No, not for no reason. I mean, I understand. The pressure makes me just want to throw something out, but I have to be careful. I’m a hasty person. It’s not safe to just throw out music because you could f**k up you whole album, or your whole plan putting out the wrong thing just because it feels good when you recorded it today. I just want to do it right. I feel like last time I was winging it, and winging it with fear involved, doing the best that I could, not being a classically trained artist, not having a background in music, and never really having a vocal coach. I didn’t grow up in church so I wasn’t in the choir either. I just threw myself in this whole situation. I didn’t know what the hell I was thinking, but this year, I've learned that I just have to take the responsibility for my job and myself. I'm like now you have to learn about music theory, now you need to sing more because before I was like I’m just going to sing when I’m in the studio and that’s it. But I feel that in this past year and a half, music has gone from a serious hobby to something I'm in love with. Seriously, I’m just neck deep in love with music right now.

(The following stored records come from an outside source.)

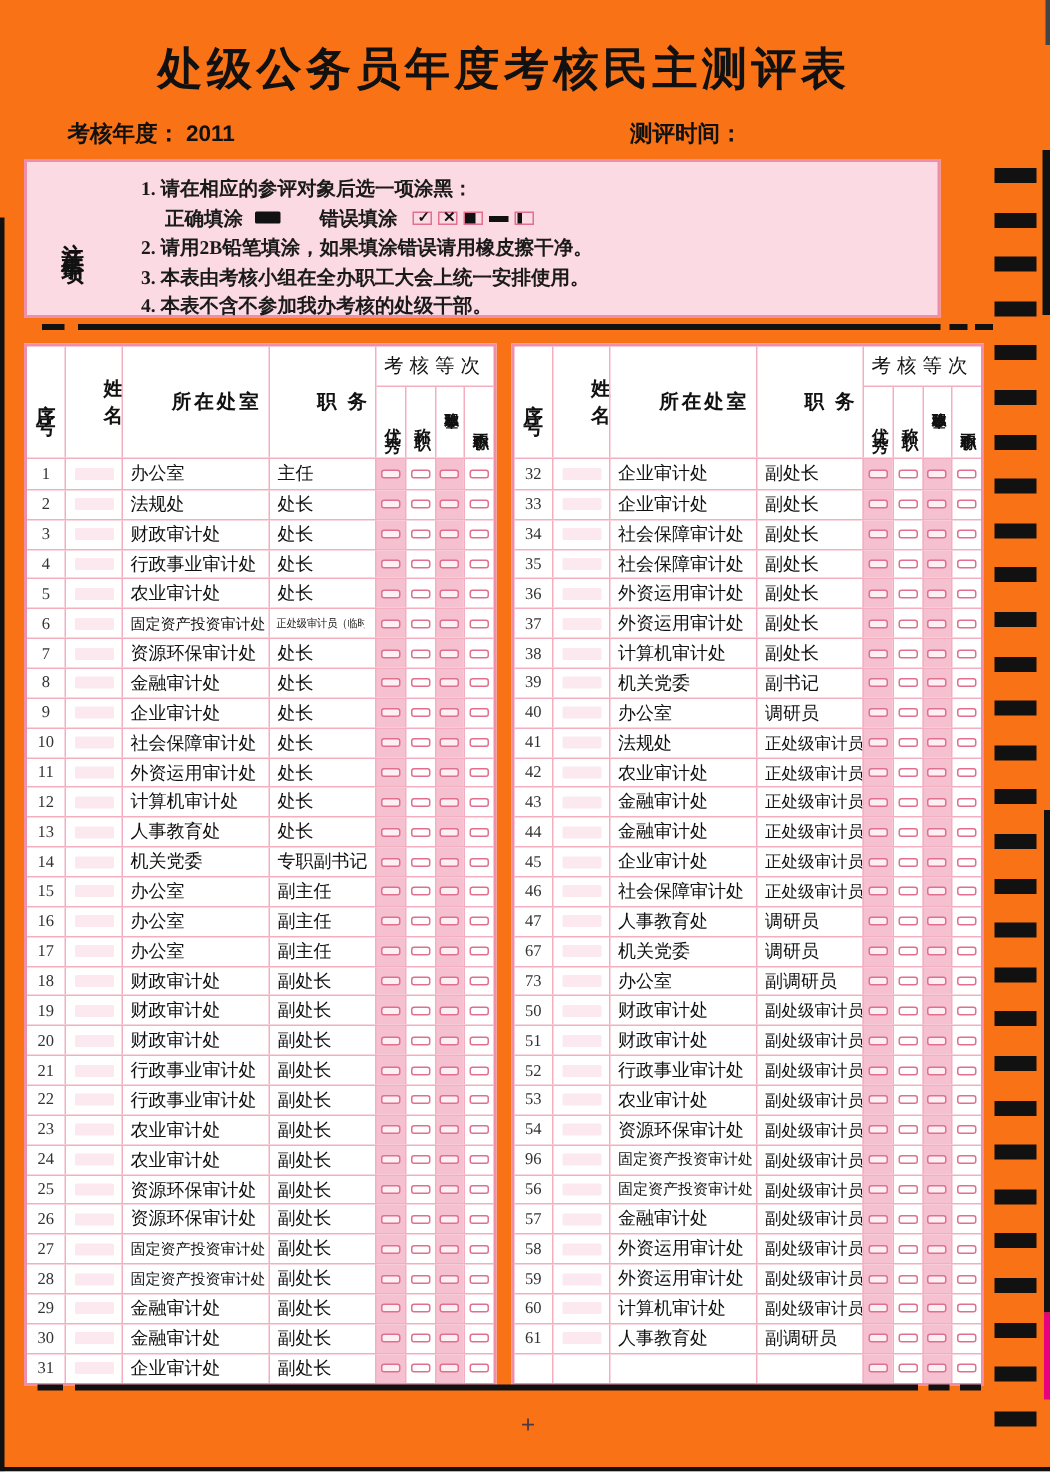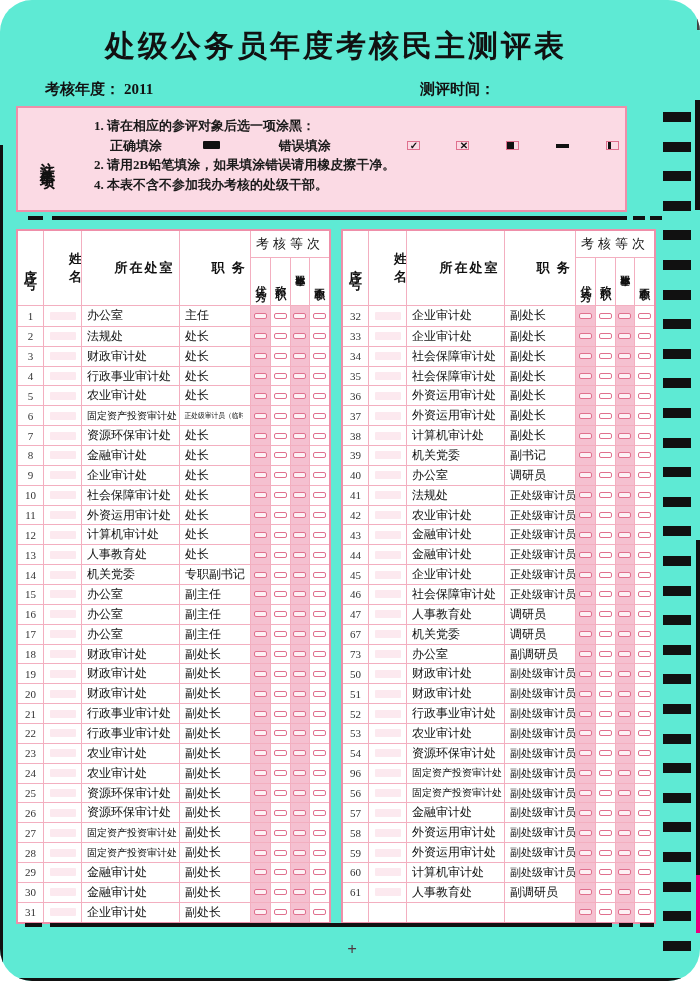--- a/index.html
+++ b/index.html
@@ -5,7 +5,7 @@
   * { box-sizing: border-box; margin: 0; padding: 0; }
   html,body { background:#ffffff; }
   body { font-family: "Liberation Serif", "DejaVu Serif", serif; }
-  .page { position: relative; width: 700px; height: 981px; background: #5eead4; overflow: hidden; border-radius: 32px; }
+  .page { position: relative; width: 700px; height: 981px; background: #f97316; overflow: hidden; }
 
   .page-title { position: absolute; top: 26px; left: 0; width: 672px; text-align: center;
     font-size: 30px; font-weight: bold; letter-spacing: 3px; color: #111; }

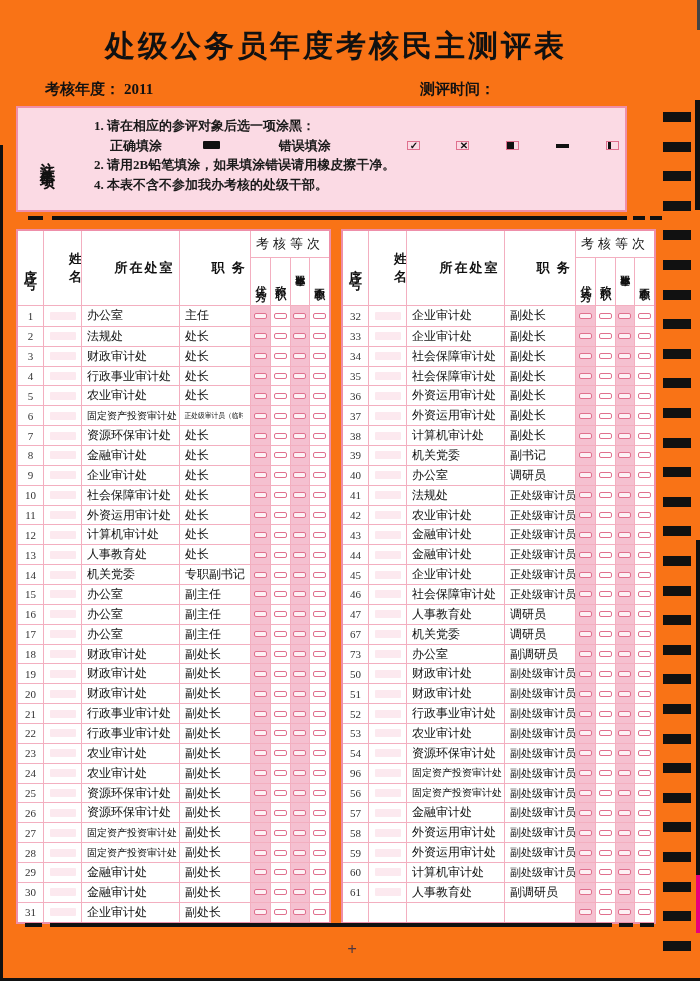--- a/index.html
+++ b/index.html
@@ -13,7 +13,7 @@
   .meta { position: absolute; top: 80px; left: 45px; width: 590px; font-size: 15px;
     font-weight: bold; color: #111; }
   .meta .time { position: absolute; left: 375px; top: 0; }
-  .meta .yearval { font-weight: bold; font-family: Liberation Serif, serif; margin-left: 4px; }
+  .meta .yearval { font-weight: bold; font-family: Liberation Sans, sans-serif; margin-left: 4px; }
 
   .notice { position: absolute; left: 16px; top: 106px; width: 611px; height: 106px;
     background: #fbdae4; border: 2px solid #ee8fa9; display: flex; }

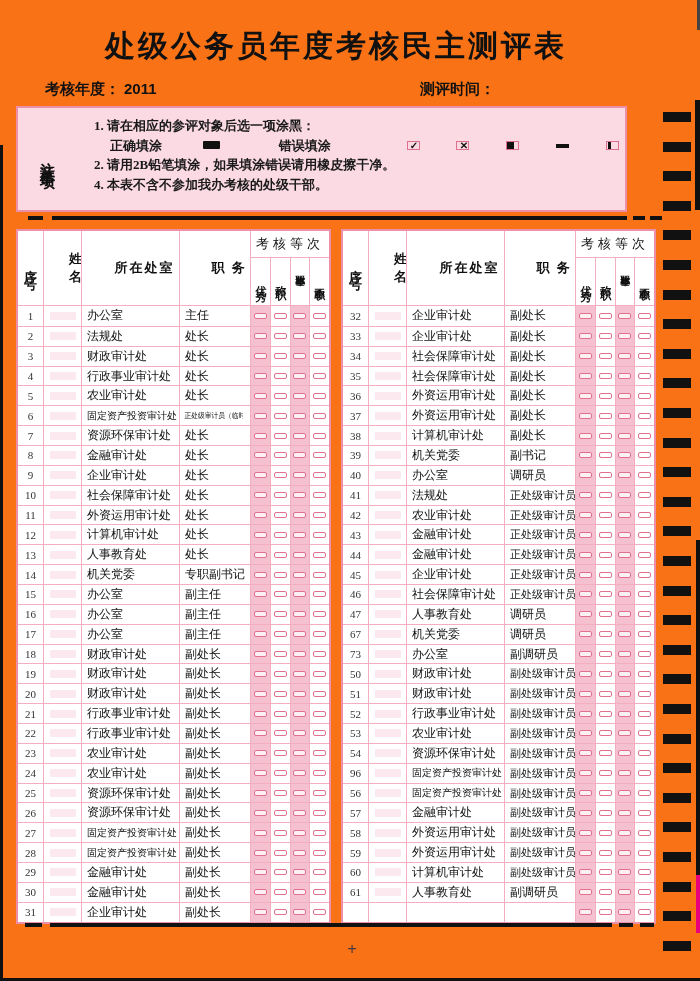--- a/index.html
+++ b/index.html
@@ -22,7 +22,7 @@
     font-weight: bold; letter-spacing: 5px; color: #111; }
   .notice-body { flex: 1; padding: 8px 4px 4px 18px; font-size: 13px; font-weight: bold;
     color: #1a1a1a; line-height: 19.5px; }
-  .notice-line2 { padding-left: 16px; display: flex; align-items: center; justify-content: space-between; }
+  .notice-line2 { padding-left: 16px; display: flex; align-items: center; }
   .correct-mark { display: inline-block; width: 17px; height: 8px; background: #111;
     border-radius: 1px; margin: 0 26px 0 8px; }
   .wm { display: inline-block; width: 13px; height: 9px; border: 1px solid #e0708e;

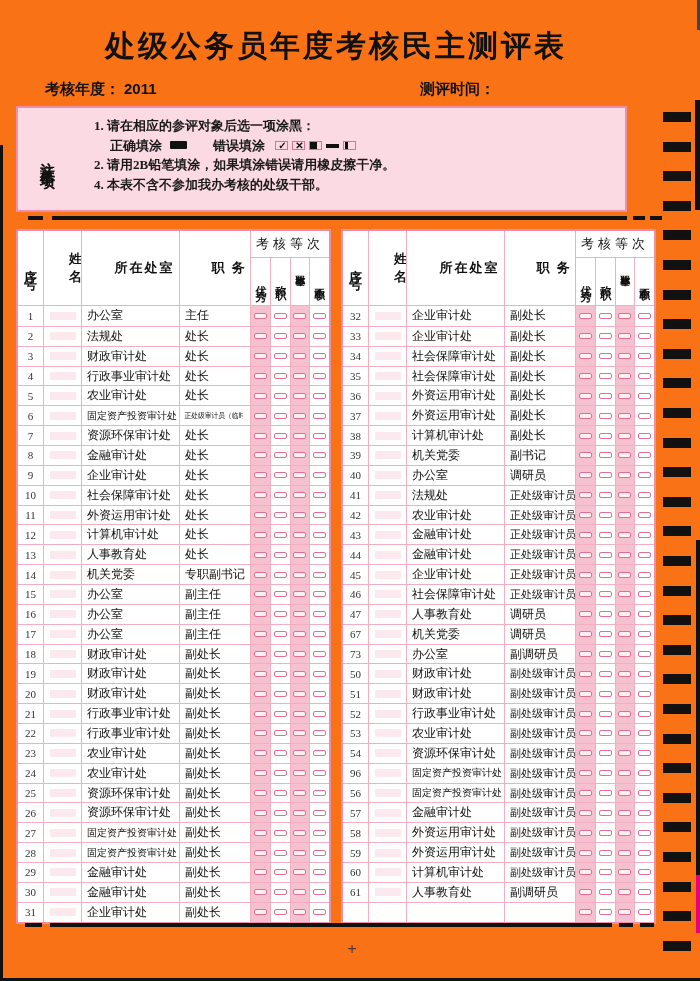--- a/index.html
+++ b/index.html
@@ -122,6 +122,7 @@
         <span class="wm wm-edge"></span>
       </div>
       <div>2. 请用2B铅笔填涂，如果填涂错误请用橡皮擦干净。</div>
+      <div>3. 本表由考核小组在全办职工大会上统一安排使用。</div>
       <div>4. 本表不含不参加我办考核的处级干部。</div>
     </div>
   </div>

What’s been your creative process this time around since you said you were working out of fear before?
It’s just like understanding that as long as you stick to yourself, it doesn’t matter what you do. But sticking to yourself 100% is hard because it’s a lot of responsibility and it’s kind of painful because you also have to accept parts of yourself that are borderline sh*tty. Then, you’re just like ehh. But doing that is so important to move on and get better. Like you do need a vocal coach or you do need XYZ. Or maybe you should I don’t know, shave your legs this time for this shoot or something. It’s just a number of things. Writing my music and this album has helped me confront sh*t in life. Going to the studio was scary before because it was like it’s a job, I have to go in there and do something awesome and come out with something complete. But now I just see it as a exercise. It’s interesting; it’s healing.
You said that this debut album is the end of a trilogy. So, what can people expect to hear from you?

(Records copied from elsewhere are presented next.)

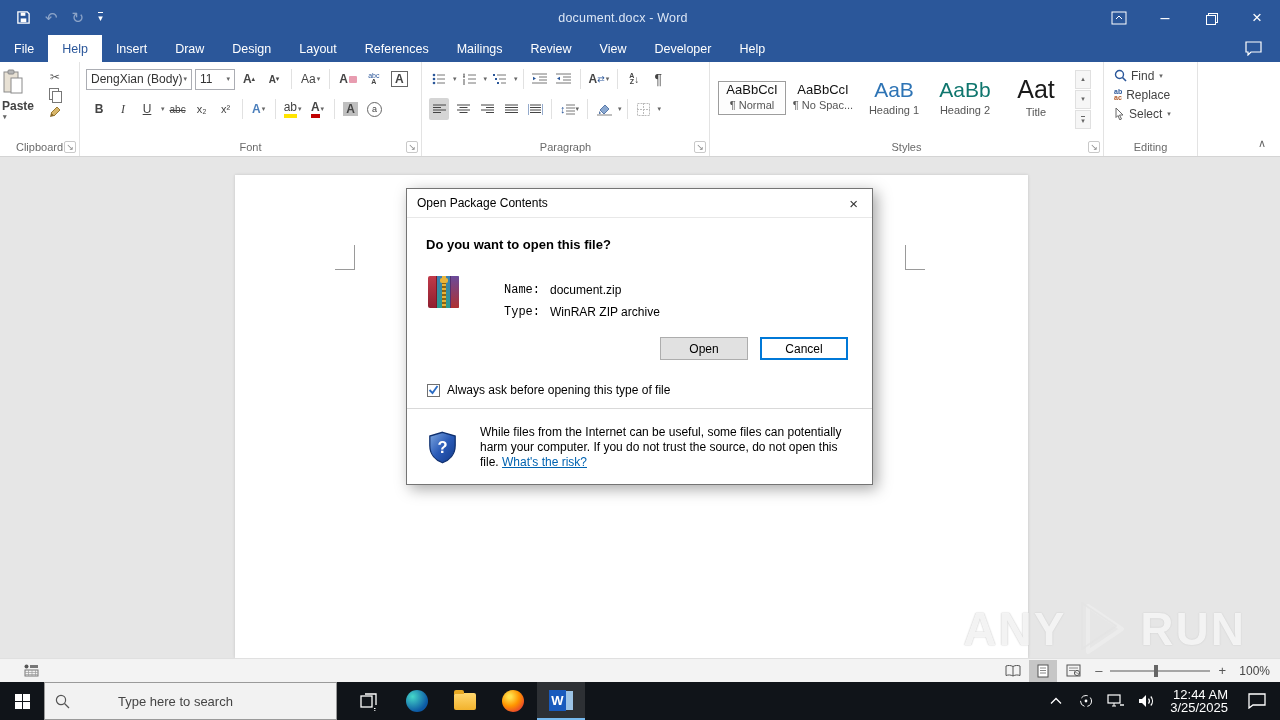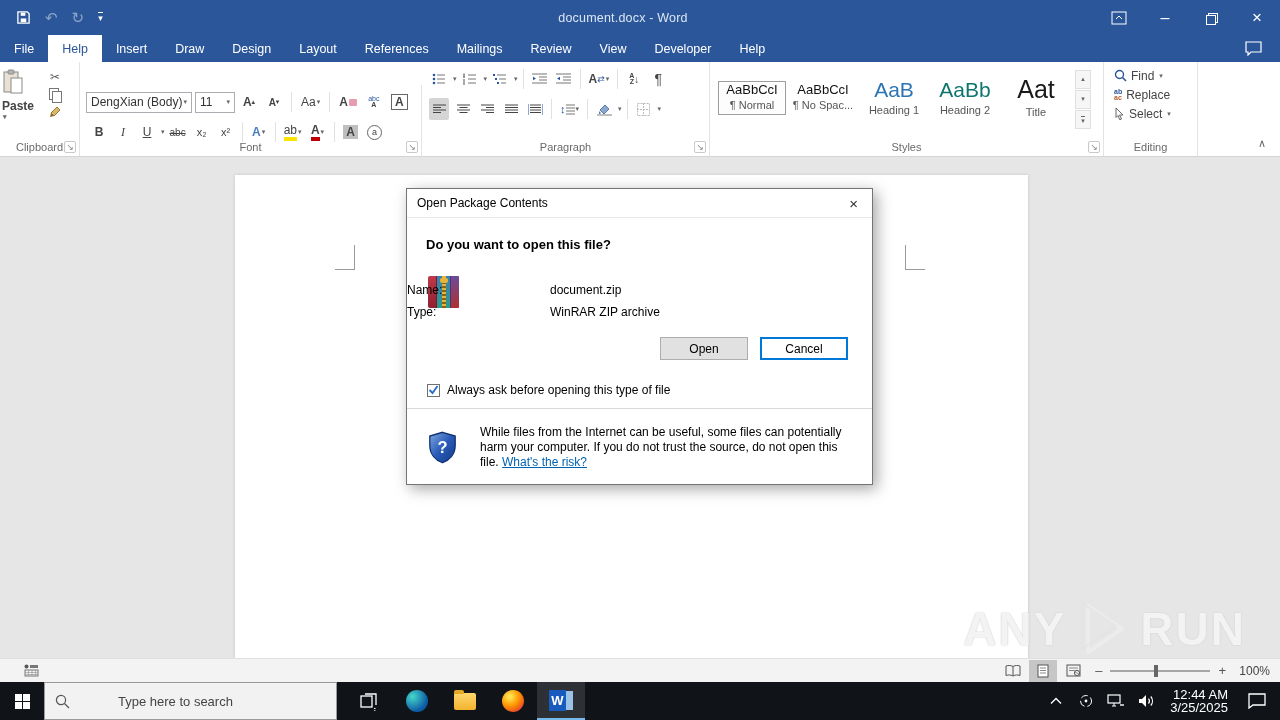--- a/index.html
+++ b/index.html
@@ -52,7 +52,7 @@
   .copy-ico:before{content:"";position:absolute;left:0;top:0;width:8px;height:10px;border:1px solid #777;background:#fff;}
   .copy-ico:after{content:"";position:absolute;left:3px;top:3px;width:8px;height:10px;border:1px solid #777;background:#fff;}
   
-  .g-font{width:342px;margin-top:23px;}
+  .g-font{width:342px;}
   .combo{display:flex;align-items:center;justify-content:space-between;border:1px solid #abadb3;
     background:#fff;height:21px;padding:0 4px;font-size:12px;color:#333;}
   .fx-a{font-weight:bold;}

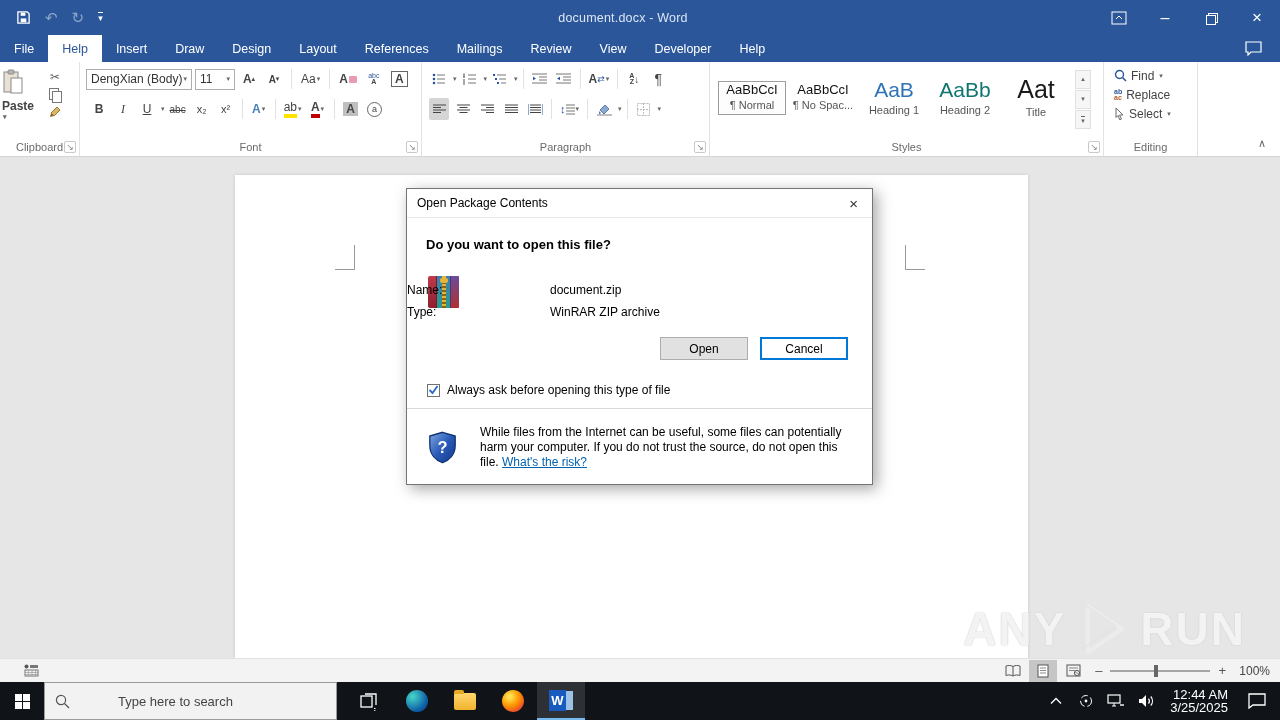--- a/index.html
+++ b/index.html
@@ -113,7 +113,7 @@
   .rar-ico .b3{width:9px;background:linear-gradient(180deg,#6a4b9b,#b03030);border-left:1px solid #55306e;}
   .dlg-fields{position:absolute;left:0;top:90px;width:100%;}
   .dlg-frow{display:flex;height:22px;align-items:center;}
-  .dlg-flabel{width:133px;text-align:left;}
+  .dlg-flabel{width:133px;text-align:right;font-family:Liberation Mono, monospace;}
   .dlg-fvalue{margin-left:10px;}
   .dlg-buttons{position:absolute;left:0;top:148px;width:100%;display:flex;justify-content:flex-end;
     gap:12px;padding-right:24px;}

I'm not mincing words. It’s super over for that. I don’t think people really know who I am; they don’t know anything about me. People assume I went on this random weight loss journey; that never happened. Or just assume all kinds of things, but people do that when you don’t let them know who you are. So I'm talking about a lot of foul sh*t on this album. I think it’s super important to just lay your things bare. I’m off everything; I’m just releasing so many things. I think when I first got here, I was super nervous about what people thought about me. Are people judging me? Do they dislike me? I realized life is life. It’s always continual, it’s always moving; it’s always growing.